A zerbert, seven invisible pink unicorns, my respect and admiration, a week’s worth of monkey dreams, a flat Dr Pepper, a scoop, a deceased wild turkey, a bag full of cat poop, a donkey named Dudley, a loaded dog, twenty porn pop-up ads, twelve penis lengthening spammails, Elvis in a can, a gallon of five alarm chili, Keith Partridge in a pear tree, six creepy-eyed, beady-looking guinea hens, (cheap at twice the price), a shrimp cocktail, two Hooters Girls, a waterlogged cigar, a soured load of laundry, Captain Jack Sparrow’s affectation of swishy oddness, thirteen little red noses, a horse that sweats, a generous helping of two-week-old collard greens, a slice of moldy toast, a fetid pair of gym socks (soaked in soured milk), William Shatner on meth, a shiny new poster of Martha Stewart, twenty one little ferrets vomitting, fourteen broken marbles, and a blind marsupial, home made ice cream, a large pile of hemp rope, a pair of blue suede shoes, a drunken three-toed sloth, a phone call from God (wrong number), half a roll of dental floss, one dollar (Canadian), a jade dragon, three sets of dentures, a 1920s style death ray, half a tube of fixodent, a shredded retread tire, a dozen smilies a crock pot full of marshmallows, a box of rice crispies, a hammer, a jar of warm Vegemite, a peanut butter and honey sandwich on toast, a yellow bull, a link, a picture of Happy after golf, a SpongeBob DVD, a loo, a year’s supply of baked beans … with onion, a pailful of Limerick oysters, a flat orange fizz, two duckbilled platypi, three smorgasbord boards, four Illuminati, five furry little ponies, six indignant elk, and seven tacky trolls.

peritrochoid

Man [NoClueBoy** you almost ahd it. I was just a little too late.

I’ll say…

Gundy

In my absence this thread has taken a strange and frightening turn.
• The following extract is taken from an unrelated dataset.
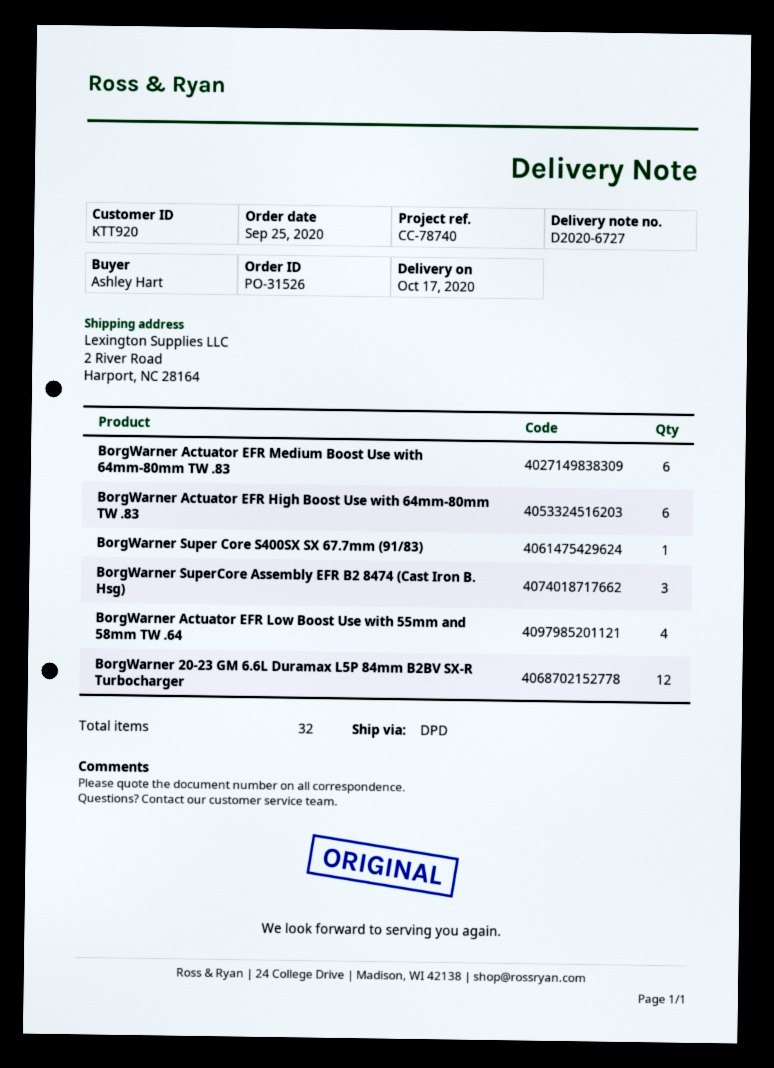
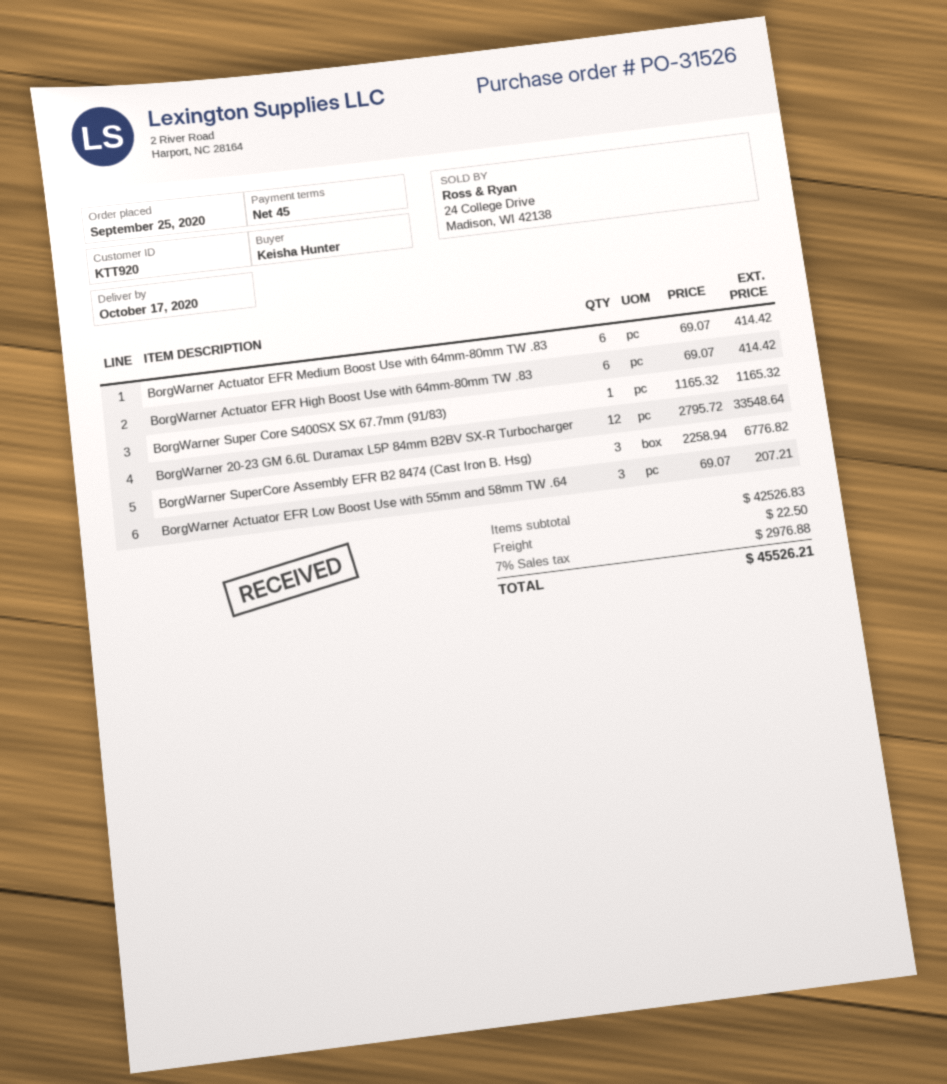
ordered by: Ashley Hart -> Keisha Hunter
BorgWarner Actuator EFR Low Boost Use with 55mm and 58mm TW .64: 4 -> 3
I’ve had a strange day. Wearing nothing but a yellow t-shirt and a rainbow coloured wig, I was put in a boat with a large smelly Newfoundland dog and taken into the middle of a reservoir. First they threw me out of the boat. Then they threw the dog out. The dog was wearing a harness and he came and got me and dragged me back to the shore. All in the name of charity. I am a stupid fool for agreeing to do these things.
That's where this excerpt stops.